Il 1975 è un anno cruciale nella storia degli Stati Uniti d’America. La guerra del Vietnam giunge finalmente al termine, le utopie dei Sixties sono ormai un pallido ricordo e i sogni di rivoluzione lasciano spazio a paranoia e incertezza. È in questo clima di imperante apatia sociale che Qualcuno volò sul nido del cuculo esplode nelle sale come un grido di rivolta e non poteva che essere Miloš Forman, sagace cantore delle inquietudini giovanili, spirito libero sopravvissuto alla fine del Sessantotto, a trasporre in immagini il rabbioso romanzo di Ken Kesey.

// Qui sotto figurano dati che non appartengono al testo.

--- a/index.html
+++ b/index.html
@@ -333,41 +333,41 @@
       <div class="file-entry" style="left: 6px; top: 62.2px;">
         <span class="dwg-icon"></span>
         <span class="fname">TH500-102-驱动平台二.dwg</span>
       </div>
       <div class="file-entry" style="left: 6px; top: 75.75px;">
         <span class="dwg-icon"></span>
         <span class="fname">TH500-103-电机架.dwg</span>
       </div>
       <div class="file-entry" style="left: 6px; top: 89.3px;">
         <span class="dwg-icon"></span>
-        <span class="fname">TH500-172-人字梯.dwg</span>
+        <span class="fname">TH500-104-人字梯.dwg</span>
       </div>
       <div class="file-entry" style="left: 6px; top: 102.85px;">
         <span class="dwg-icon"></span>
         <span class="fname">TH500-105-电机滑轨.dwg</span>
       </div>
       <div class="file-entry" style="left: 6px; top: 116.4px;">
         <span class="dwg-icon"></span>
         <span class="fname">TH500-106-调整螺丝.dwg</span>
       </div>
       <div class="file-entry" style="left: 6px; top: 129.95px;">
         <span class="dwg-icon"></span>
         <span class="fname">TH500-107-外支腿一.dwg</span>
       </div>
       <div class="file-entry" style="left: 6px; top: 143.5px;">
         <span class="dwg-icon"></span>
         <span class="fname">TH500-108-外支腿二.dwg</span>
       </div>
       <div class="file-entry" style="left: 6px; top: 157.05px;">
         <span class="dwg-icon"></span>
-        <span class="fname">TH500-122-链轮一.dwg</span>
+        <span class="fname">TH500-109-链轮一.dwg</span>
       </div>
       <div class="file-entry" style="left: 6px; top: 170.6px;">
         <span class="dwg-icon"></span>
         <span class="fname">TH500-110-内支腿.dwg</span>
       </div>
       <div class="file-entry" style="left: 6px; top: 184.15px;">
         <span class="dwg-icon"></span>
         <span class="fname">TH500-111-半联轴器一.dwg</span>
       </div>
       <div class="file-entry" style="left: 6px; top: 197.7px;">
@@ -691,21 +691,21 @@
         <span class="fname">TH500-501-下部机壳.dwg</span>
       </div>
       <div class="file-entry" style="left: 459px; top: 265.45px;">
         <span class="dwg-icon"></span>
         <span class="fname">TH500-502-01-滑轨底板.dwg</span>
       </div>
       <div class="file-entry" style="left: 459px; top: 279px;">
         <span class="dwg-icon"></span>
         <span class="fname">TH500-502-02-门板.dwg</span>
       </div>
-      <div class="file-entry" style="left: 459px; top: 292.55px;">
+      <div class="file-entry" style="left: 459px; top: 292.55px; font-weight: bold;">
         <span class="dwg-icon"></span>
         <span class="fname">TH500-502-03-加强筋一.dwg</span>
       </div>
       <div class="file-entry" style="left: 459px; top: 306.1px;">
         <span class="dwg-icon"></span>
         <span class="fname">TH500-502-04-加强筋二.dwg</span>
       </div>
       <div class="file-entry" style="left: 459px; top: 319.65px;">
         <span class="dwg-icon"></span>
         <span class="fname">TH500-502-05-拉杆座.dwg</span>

La grandezza di questo film e la sua inesauribile attualità sono date dalla perfetta sinergia tra scrittura, regia e performance attoriale, ma a mantenere inalterato il piacere della visione sono le sue molteplici chiavi di lettura e il suo ruolo cruciale all’interno della filmografia americana del regista. La lotta per le menti e i cuori dei pazienti del manicomio di Salem (città tristemente nota per i roghi delle streghe sul finire del Seicento) tra il galeotto McMurphy e l’infermiera Ratched mette alla berlina la freddezza disumana degli ospedali psichiatrici e la violenza, fisica e mentale, subita dai malati, ma nelle mani di Forman il racconto di denuncia si eleva fino a diventare metafora dello scacco morale di un’intera generazione.

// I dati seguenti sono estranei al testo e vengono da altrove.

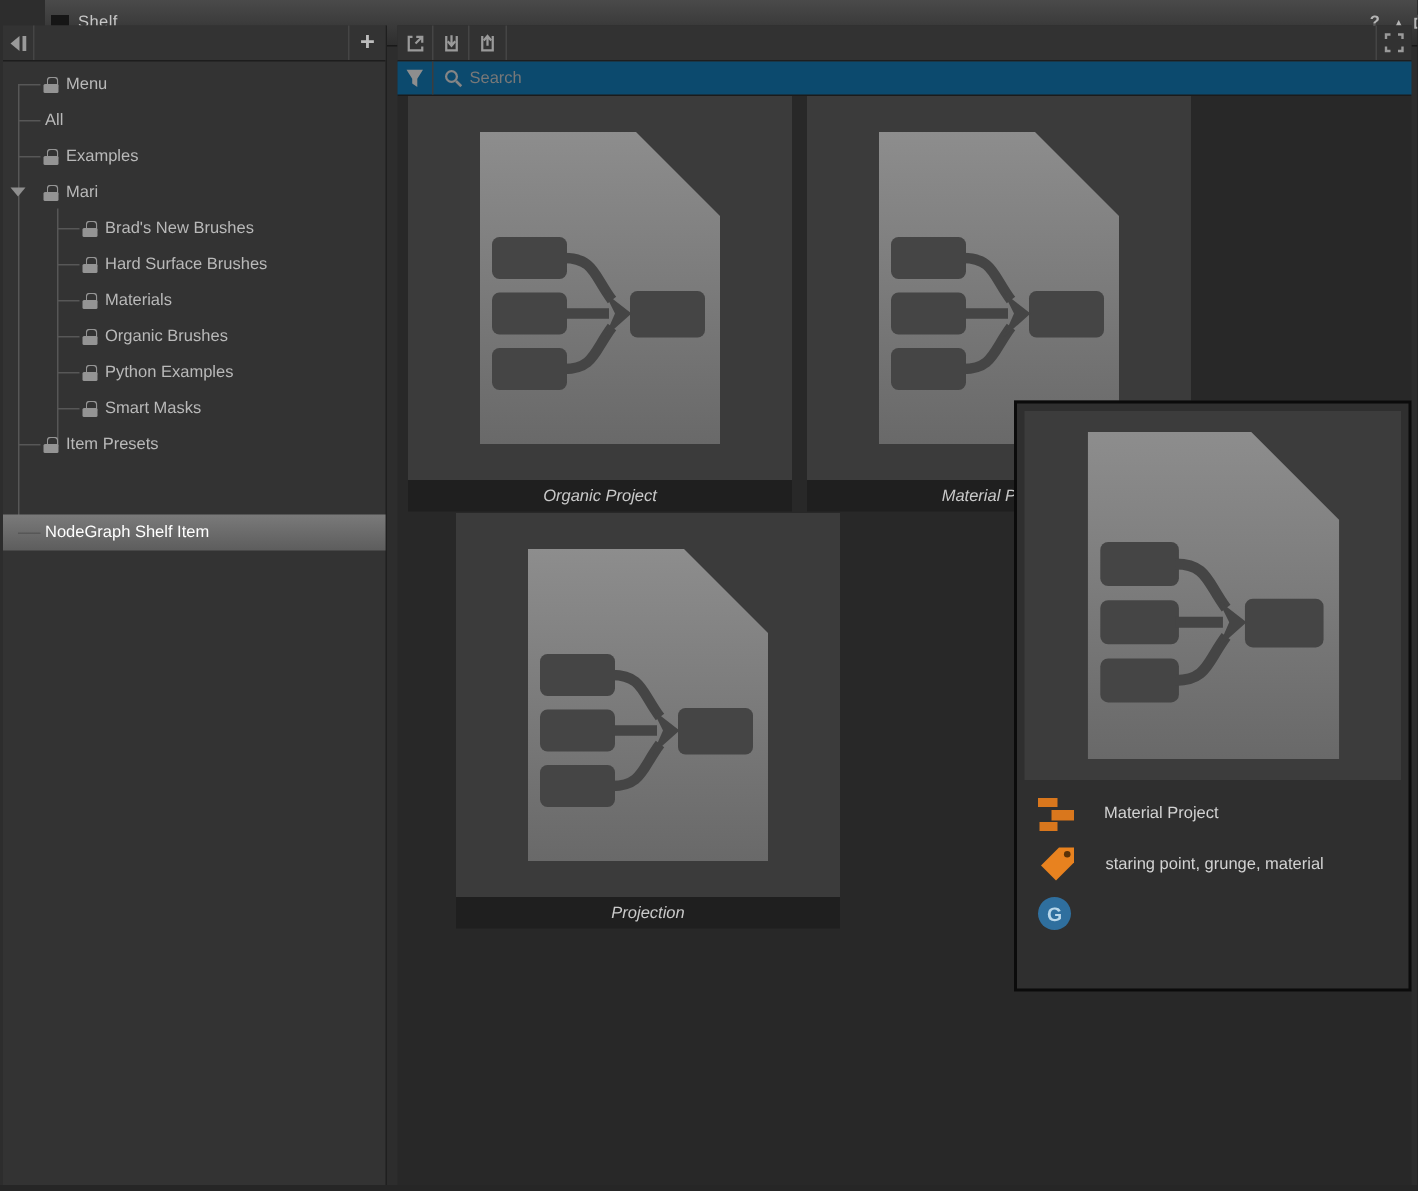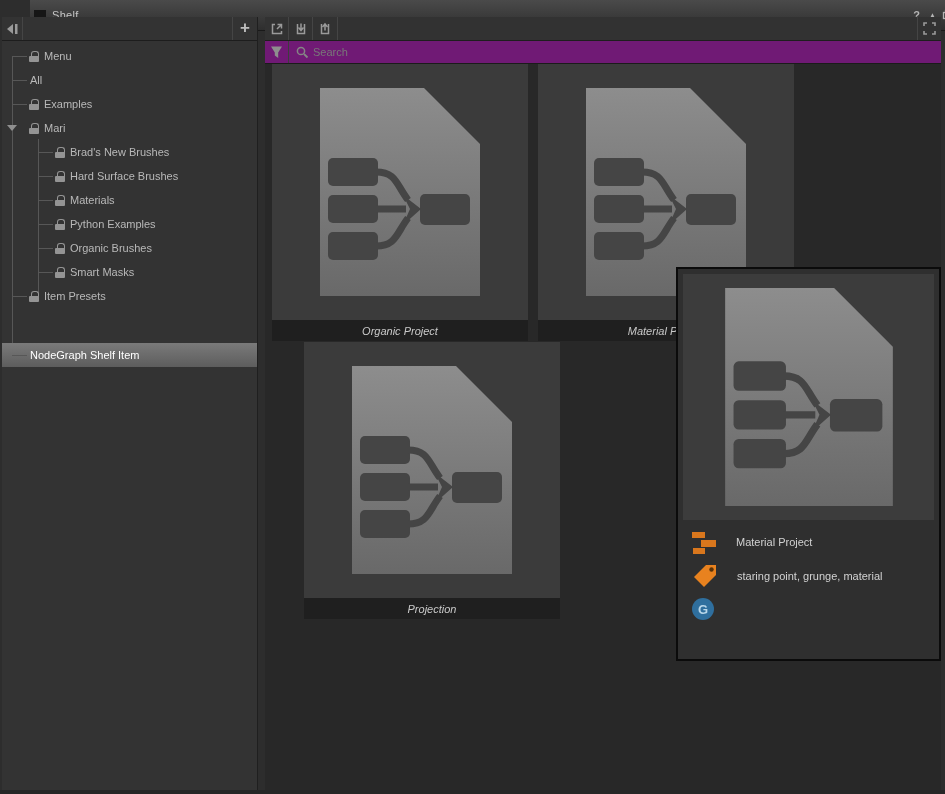--- a/index.html
+++ b/index.html
@@ -61,21 +61,21 @@
   }
   .toolbar{ height:24px; background:#323232; border-bottom:1px solid #1e1e1e;
     display:flex; align-items:stretch; }
   .tool-group{ display:flex; border-right:1px solid #454545; }
   .tool-btn{ width:24px; display:flex; align-items:center; justify-content:center;
     border-right:1px solid #454545; }
   .tool-btn:last-child{ border-right:none; }
   .tool-spacer{ flex:1; }
   .expand-btn{ width:24px; border-left:1px solid #454545;
     display:flex; align-items:center; justify-content:center; }
-  .searchbar{ height:23px; background:#701a75; border-bottom:1px solid #1b1b1b;
+  .searchbar{ height:23px; background:#0c4a6e; border-bottom:1px solid #1b1b1b;
     display:flex; align-items:center; }
   .funnel-wrap{ width:24px; height:100%; display:flex; align-items:center; justify-content:center;
     border-right:1px solid #3d3d3d; }
   .mag-wrap{ width:22px; display:flex; align-items:center; justify-content:center; margin-left:2px; }
   .search-input{ flex:1; background:transparent; border:none; outline:none;
     color:#9a9a9a; font-size:11px; font-family:"Liberation Sans",sans-serif; }
   .search-input::placeholder{ color:#787878; }
   .content{ position:relative; flex:1;font-style:italic; }
   
   .tile{ position:absolute; width:256px; }
@@ -193,26 +193,26 @@
         <span>Hard Surface Brushes</span>
       </div>
       <div class="trow" style="padding-left:53px">
         <span class="dash d1"></span>
         <span class="lock"></span>
         <span>Materials</span>
       </div>
       <div class="trow" style="padding-left:53px">
         <span class="dash d1"></span>
         <span class="lock"></span>
+        <span>Organic Brushes</span>
+      </div>
+      <div class="trow" style="padding-left:53px">
+        <span class="dash d1"></span>
+        <span class="lock"></span>
         <span>Python Examples</span>
-      </div>
-      <div class="trow" style="padding-left:53px">
-        <span class="dash d1"></span>
-        <span class="lock"></span>
-        <span>Organic Brushes</span>
       </div>
       <div class="trow" style="padding-left:53px">
         <span class="dash d1"></span>
         <span class="lock"></span>
         <span>Smart Masks</span>
       </div>
       <div class="trow" style="padding-left:27px">
         <span class="dash d0"></span>
         <span class="lock"></span>
         <span>Item Presets</span>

Il romanzo di Kesey del ’62 viene inserito nel largo solco tracciato dalla New Hollywood fino a diventare una parabola pessimista sulla libertà dello spirito oppressa dalle catene del conformismo,  forza motrice di una società dove il confine tra sani e malati di mente si fa sempre più sottile e viene dettato dal rispetto delle regole e del comune senso del pudore. Randall McMurphy è la scheggia impazzita che apre ai malati le porte di un mondo colorato, vivace e irriverente, opposto al grigio rigore e alla sadica indifferenza dell’infermiera Ratched, serva del sistema determinata a ostacolare, umiliare e, infine, sopprimere qualunque individuo al di fuori della norma.

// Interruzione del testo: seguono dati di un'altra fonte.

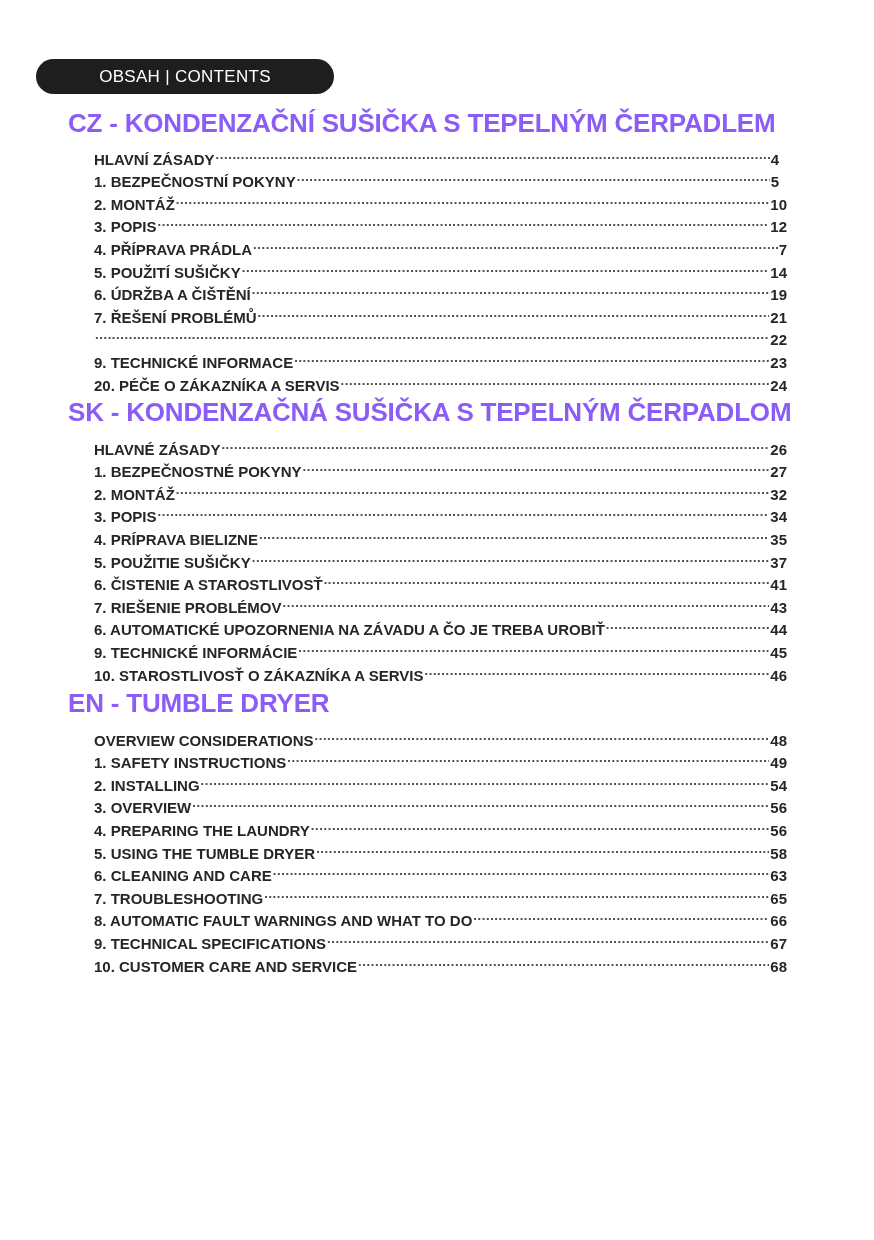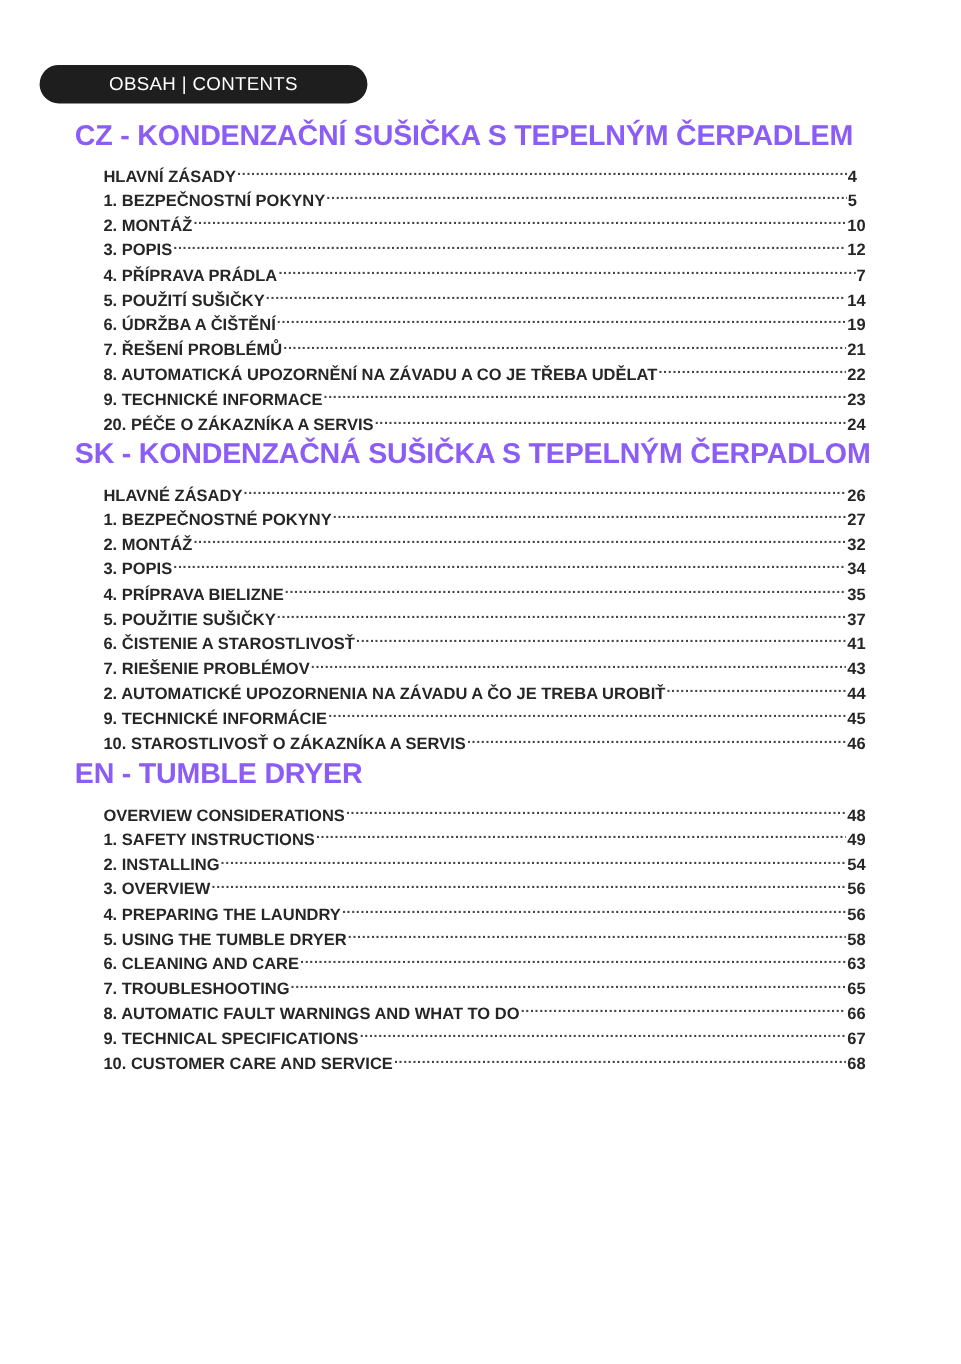--- a/index.html
+++ b/index.html
@@ -139,21 +139,20 @@
         <span class="toc-title">6. ÚDRŽBA A ČIŠTĚNÍ</span>
         <span class="toc-leader"></span>
         <span class="toc-page">19</span>
       </li>
     <li class="toc-item">
         <span class="toc-title">7. ŘEŠENÍ PROBLÉMŮ</span>
         <span class="toc-leader"></span>
         <span class="toc-page">21</span>
       </li>
     <li class="toc-item">
-        <span class="toc-title">8. AUTOMATICKÁ UPOZORNĚNÍ NA ZÁVADU A CO JE TŘEBA UDĚLAT</span>
         <span class="toc-leader"></span>
         <span class="toc-page">22</span>
       </li>
     <li class="toc-item">
         <span class="toc-title">9. TECHNICKÉ INFORMACE</span>
         <span class="toc-leader"></span>
         <span class="toc-page">23</span>
       </li>
     <li class="toc-item">
         <span class="toc-title">20. PÉČE O ZÁKAZNÍKA A SERVIS</span>
@@ -200,21 +199,21 @@
         <span class="toc-title">6. ČISTENIE A STAROSTLIVOSŤ</span>
         <span class="toc-leader"></span>
         <span class="toc-page">41</span>
       </li>
     <li class="toc-item">
         <span class="toc-title">7. RIEŠENIE PROBLÉMOV</span>
         <span class="toc-leader"></span>
         <span class="toc-page">43</span>
       </li>
     <li class="toc-item">
-        <span class="toc-title">2. AUTOMATICKÉ UPOZORNENIA NA ZÁVADU A ČO JE TREBA UROBIŤ</span>
+        <span class="toc-title">6. AUTOMATICKÉ UPOZORNENIA NA ZÁVADU A ČO JE TREBA UROBIŤ</span>
         <span class="toc-leader"></span>
         <span class="toc-page">44</span>
       </li>
     <li class="toc-item">
         <span class="toc-title">9. TECHNICKÉ INFORMÁCIE</span>
         <span class="toc-leader"></span>
         <span class="toc-page">45</span>
       </li>
     <li class="toc-item">
         <span class="toc-title">10. STAROSTLIVOSŤ O ZÁKAZNÍKA A SERVIS</span>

Ribelle senza causa ancor più caustico di James Dean, il personaggio che ha consacrato Jack Nicholson come icona filmica degli anni Settanta è il termine di paragone per tutti i geni ribelli destinati alla sconfitta su cui Miloš Forman si concentrerà per il resto della sua carriera. Nonostante il preciso contesto storico di appartenenza, Randall McMurphy resiste alla prova del tempo grazie al suo inesauribile vigore anarchico e la sua eco si espande per tutto il cinema successivo di Forman, trovando ulteriori articolazioni e punti di fuga nei virtuosismi barocchi di Mozart come nel surrealismo comico di Andy Kaufman o nelle provocazioni antipuritane di Larry Flynt.

Al di là di qualunque giudizio o analisi critica, ciò che rimane impresso nella memoria del pubblico, oltre alle magistrali performance di Jack Nicholson e Louise Fletcher premiate entrambe con l’Oscar, è una regia abilissima nel descrivere minuziosamente la monotonia alienante della vita in manicomio e una schiera di attori secondari che lasciano il segno, divisi tra veri pazienti di istituti mentali e giovani comparse ancora lontane dalla gloria come Danny DeVito e Christopher Lloyd.

A più di quarant’anni di distanza, Qualcuno volò sul nido cuculo non prende un briciolo della potenza che l’ha consacrato tra i film più amati della storia e rimane indiscutibilmente la vetta più alta nella carriera di Miloš Forman, la prima tappa di un percorso di cinema rigoroso e variopinto nel suo opporsi ostinatamente a ogni tipo di regola o convenzionalità.